INTRODUCTION:  Celiac disease is a chronic disease characterized by intolerance to gluten. A gluten-free diet is the only available treatment. The majority of individuals with celiac disease remain undiagnosed, and the delay from first symptoms related to the disease to the diagnosis is long. The only option to identify most cases is a screening of the general population. The cost-effectiveness criterion then needs to be fulfilled. No economic evaluation this far is sufficiently comprehensive.

Our objective was to perform a comprehensive health economic evaluation of a celiac disease mass screening at 12-years of age, taking a life course perspective on future benefits and drawbacks into account, and considering both changes in resource use and health related quality of life as outcomes.
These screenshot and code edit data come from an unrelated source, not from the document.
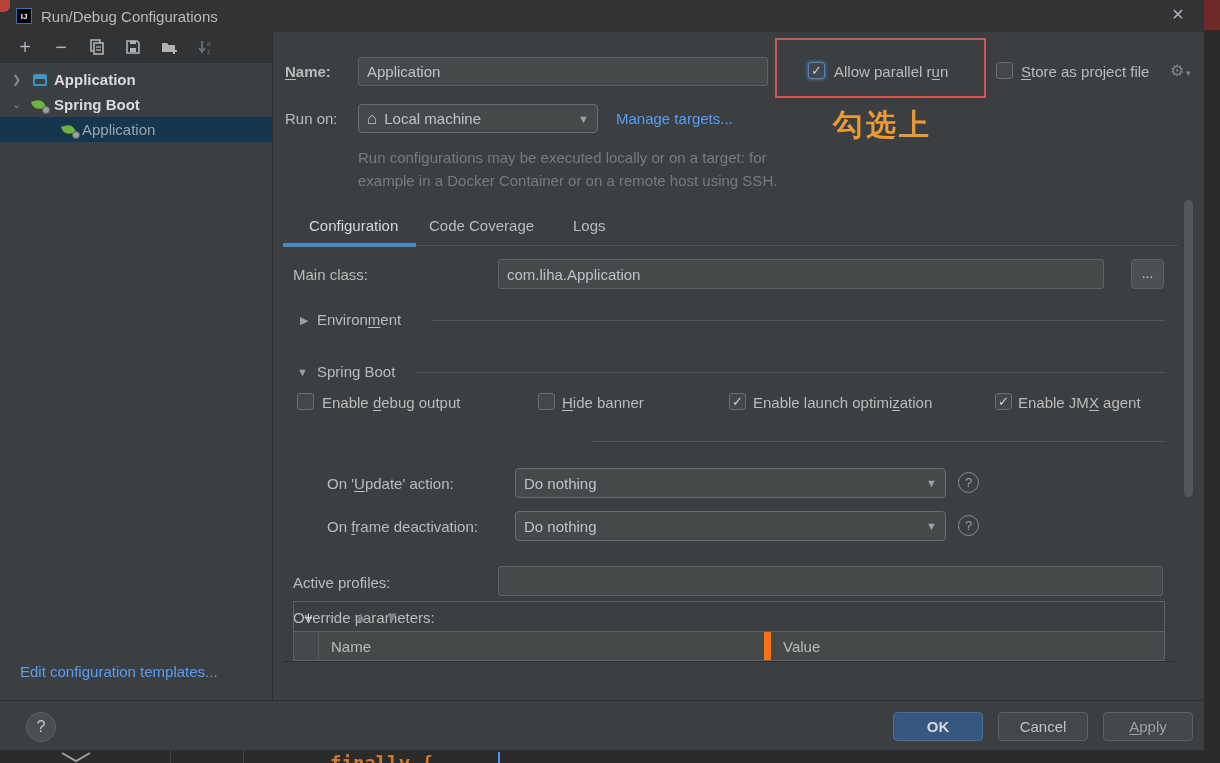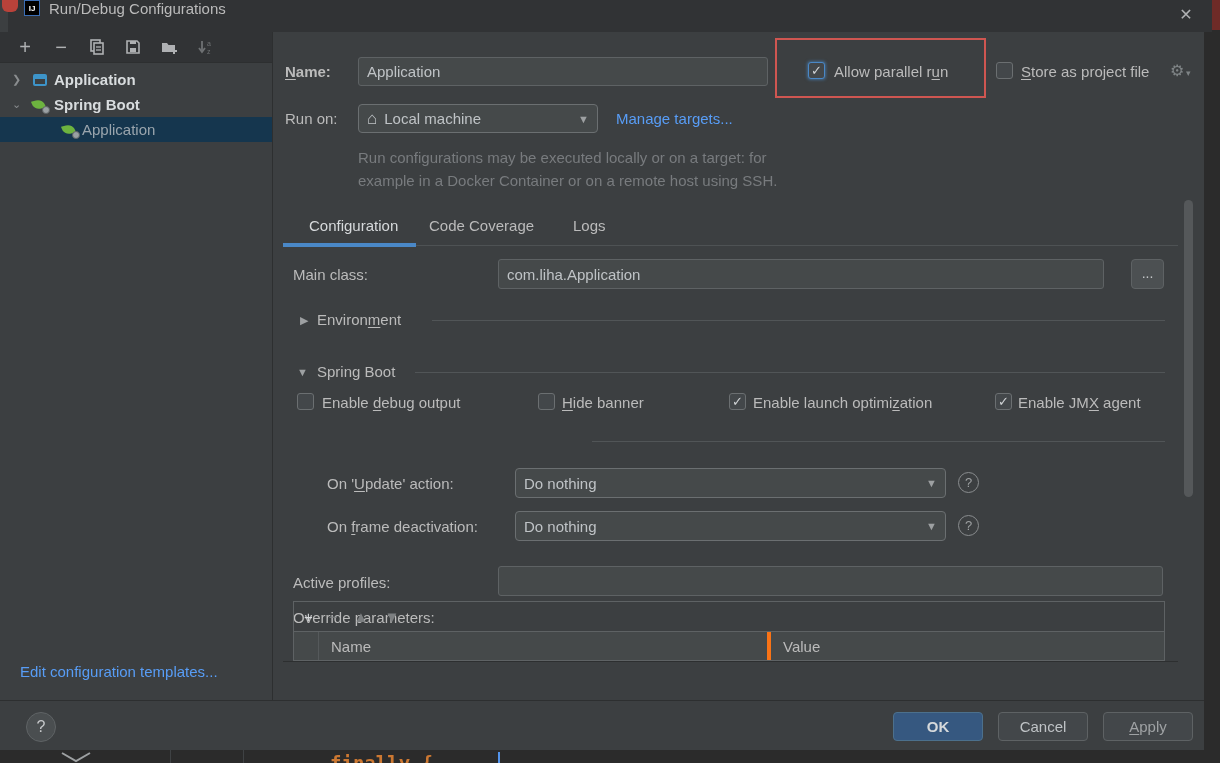--- a/index.html
+++ b/index.html
@@ -2,22 +2,22 @@
 <html style="--dialog: #3c3f41; --titlebar: #313335; --field: #45494a; --accent: #4a88c7; --link: #589df6; --ok: #365880; --selection: #15364e; --red_box: #cf5651; --orange: #eb9a38; --code_orange: #cc7832;"><head>
 <meta charset="utf-8">
 <style>
   * { margin:0; padding:0; box-sizing:border-box; }
   body { background:#1e1e1e; font-family:"Liberation Sans", sans-serif; }
   #screen { position:relative; width:1220px; height:763px; background:#2b2b2b; overflow:hidden;
             font-size:15px; color:#bbbbbb; }
 
   
   .dialog { position:absolute; left:0; top:0; width:1204px; height:750px; background:var(--dialog); }
-  .titlebar { position:absolute; left:8px; top:0; width:1204px; height:32px; background:var(--titlebar);
-              display:flex; }
+  .titlebar { position:absolute; left:0; top:0; width:1204px; height:32px; background:var(--titlebar);
+              display:flex; align-items:center; }
   .app-icon { width:16px; height:16px; margin-left:16px; background:#000; border:1px solid #3b6eb5;
               color:#fff; font-size:8px; font-weight:bold; display:flex; align-items:center; justify-content:center; }
   .title-text { margin-left:9px; color:#bbbbbb; font-size:15px; }
   .close-x { position:absolute; right:16px; top:5px; width:20px; height:20px; color:#afb1b3;
              font-size:16px; text-align:center; line-height:20px; cursor:default; }
   .red-corner { position:absolute; left:-6px; top:-6px; width:16px; height:18px; background:#b9423a; border-radius:6px; }
   .behind-strip { position:absolute; right:0; top:0; width:16px; height:763px; background:#2b2b2b; }
   .behind-close { position:absolute; right:0; top:0; width:16px; height:30px; background:#6e2b27; }
 
   
@@ -71,21 +71,21 @@
   
   .tbl-toolbar { position:absolute; left:293px; top:601px; width:872px; height:31px; border:1px solid #5e6264;
                  display:flex; align-items:center; gap:16px; padding-left:10px; }
   .tbl-toolbar .ic { font-size:15px; }
   .ic-plus { color:#d6d9db; font-size:18px; }
   .ic-dim { color:#7c7f81; }
   .ic-tri { font-size:10px; color:#7c7f81; }
   .tbl-header { position:absolute; left:293px; top:632px; width:872px; height:29px; background:var(--field);
                 border:1px solid #5e6264; border-top:none; display:flex; align-items:center; }
   .tbl-header .c0 { width:25px; height:100%; border-right:1px solid #55595b; }
-  .tbl-header .c1 { width:452px; height:100%; border-right:4px solid #f97316; display:flex; align-items:center; padding-left:12px; }
+  .tbl-header .c1 { width:452px; height:100%; border-right:7px solid #f97316; display:flex; align-items:center; padding-left:12px; }
   .tbl-header .c2 { flex:1; height:100%; display:flex; align-items:center; padding-left:12px; }
   .content-cut { position:absolute; left:283px; top:661px; width:895px; height:1px; background:#2d2f30; }
 
   
   .scrollbar { position:absolute; left:1184px; top:200px; width:9px; height:297px; background:#55585a; border-radius:5px; }
 
   
   .footer { position:absolute; left:0; top:700px; width:1204px; height:50px; background:var(--dialog);
             border-top:1px solid #2d2f30; }
   .help-btn { position:absolute; left:26px; top:11px; width:30px; height:30px; border-radius:50%;
@@ -219,20 +219,21 @@
       <span>Allow parallel r</span><span class="mn">u</span><span>n</span>
     </span>
 
     <div class="cb" style="position:absolute; left:996px; top:62px;"></div>
     <span class="row-label" style="left:1021px; top:63px;">
       <span></span><span class="mn">S</span><span>tore as project file</span>
     </span>
     <span class="gear" style="position:absolute; left:1170px; top:61px;">⚙</span>
     <span class="gear-arrow" style="position:absolute; left:1186px; top:68px;">▾</span>
 
+    <div class="callout" style="left:833px; top:105px;">勾选上</div>
 
     <span class="row-label" style="left:285px; top:110px;">Run on:</span>
     <div class="combo" style="left:358px; top:104px; width:240px; height:29px;">
       <span style="font-size:17px; margin-right:7px; color:#bfc3c6;">⌂</span>
       <span>Local machine</span>
       <span class="arrow">▼</span>
     </div>
     <span class="link" style="position:absolute; left:616px; top:110px;">Manage targets...</span>
 
     <span class="hint" style="position:absolute; left:358px; top:172px;">example in a Docker Container or on a remote host using SSH.</span>

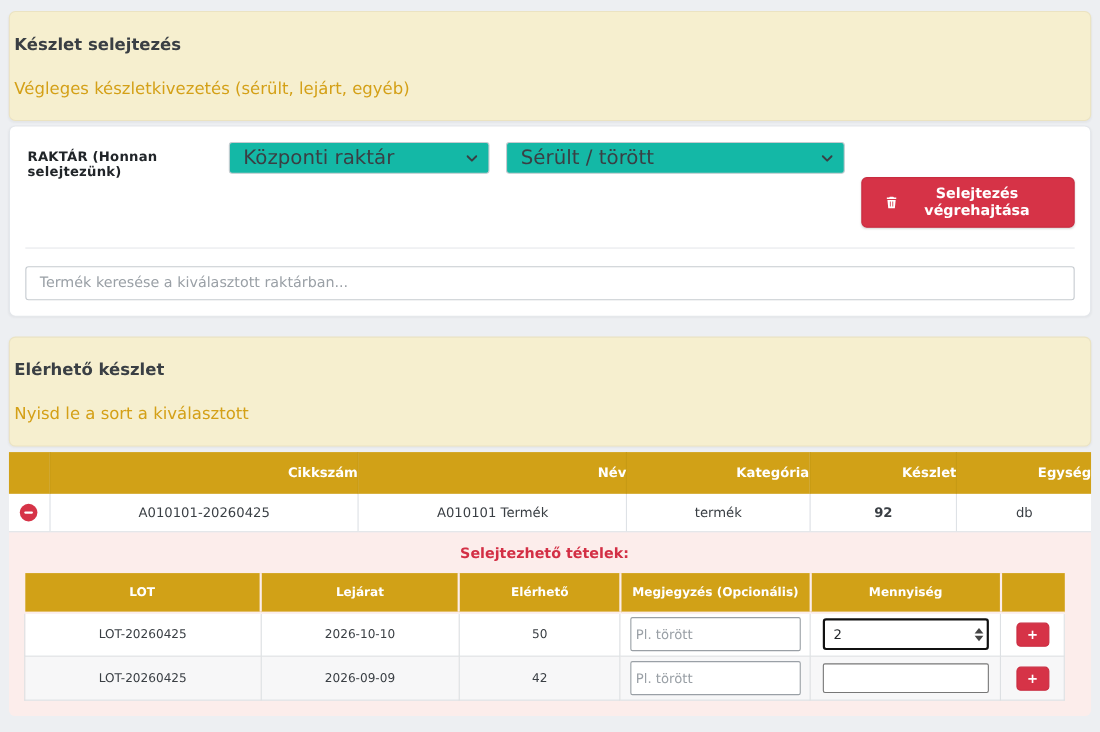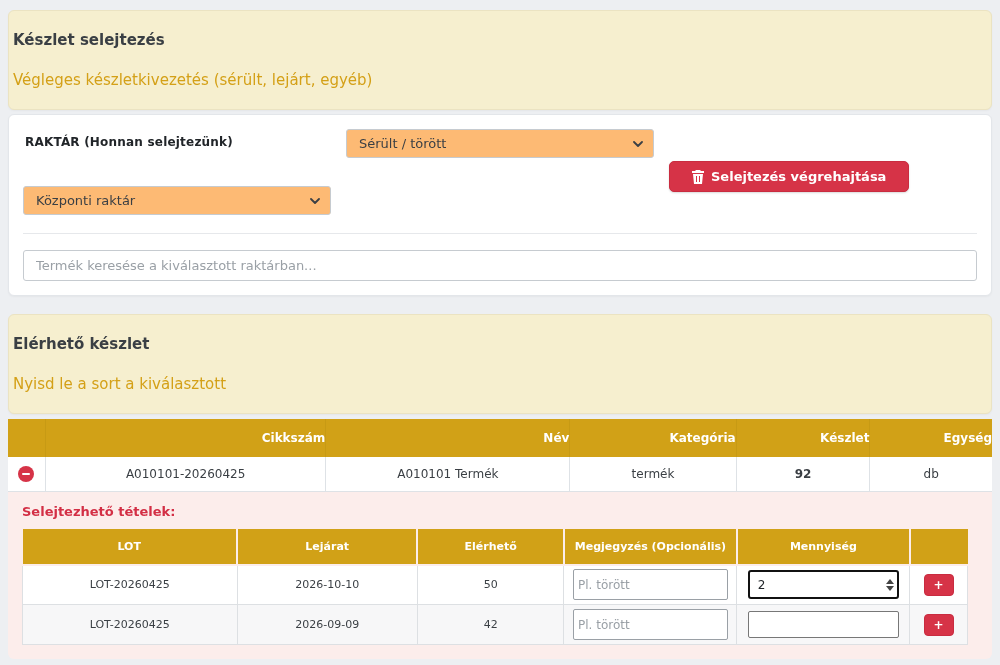--- a/index.html
+++ b/index.html
@@ -21,29 +21,29 @@
   .card-subtitle { font-size: 15px; color: #d4a017; }
   .white-card {
     background: #ffffff;
     border: 1px solid #e3e6ea;
     border-radius: 6px;
     margin-top: 4px;
     padding: 14px;
     box-shadow: 0 1px 2px rgba(0,0,0,0.04);
   }
   .form-row { display: flex; align-items: flex-start; gap: 15px; }
-  .form-group { display: flex; flex-direction: column; gap: 27px; }
+  .form-group { display: flex; flex-direction: row; gap: 27px; }
   .form-label { font-size: 12px; font-weight: bold; color: #212529; margin: 6px 0 10px 2px; letter-spacing: 0.2px; }
   .select-box {
     width: 308px; height: 29px;
     border: 1px solid #c6cbd0; border-radius: 3px;
-    background: #fdba74;
+    background: #14b8a6;
     display: flex; align-items: center; justify-content: space-between;
     padding: 0 10px 0 12px;
-    font-size: 13px; color: #3a3f44;
+    font-size: 18px; color: #3a3f44;
     cursor: pointer;
   }
   .chevron { width: 10px; height: 10px; flex: 0 0 auto; }
   .exec-btn {
     margin-top: 32px;
     background: #d63347;
     border: 1px solid #c92c40;
     color: #fff;
     font-weight: bold;
     font-size: 13px;
@@ -97,21 +97,21 @@
   .minus-icon::after {
     content: ""; position: absolute; left: 4px; top: 7px;
     width: 8px; height: 2px; background: #fff; border-radius: 1px;
   }
   
   .expanded {
     background: #fcedeb;
     padding: 10px 24px 14px 14px;
   }
   .expanded-title {
-    text-align: left; color: #d32f45;
+    text-align: center; color: #d32f45;
     font-size: 13px; font-weight: bold;
     margin: 2px 0 10px 0;
   }
   .inner-table { width: 100%; table-layout: fixed; }
   .inner-table thead th {
     background: #d1a117; color: #fff;
     font-size: 11px; font-weight: bold;
     height: 36px; text-align: center;
     border-left: 2px solid #fcedeb;
     border-bottom: 2px solid #fcedeb;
METHODS:  We used a Markov model with six states; three states corresponding to undiagnosed disease, two to diagnosed disease and one to death. We evaluated a hypothetical screening at age 12. Cost and health utilities were estimated for each year until death. Health was measured with EuroQol 5 dimensions and translated to quality-adjusted life year (QALY) scores. The following cost items were used: i) the screening, ii) health care visits, iii) hospitalization, iv) sick leave, and v) the gluten-free diet. We based most our estimates, including transition probabilities, on our own previous studies; one among children and one among adults. The cost-effectiveness was presented as cost per QALY gained.

RESULTS: The cost per QALY gained for a screening was €110,000. This is above the commonly recommended threshold value €50,000 per QALY gained.

CONCLUSIONS: A screening for celiac disease at 12-years of age may not be cost-effective. Interventions aiming at an improved knowledge about the disease might be preferable. However, some assumptions in the model are difficult to verify. We intend to further look into these.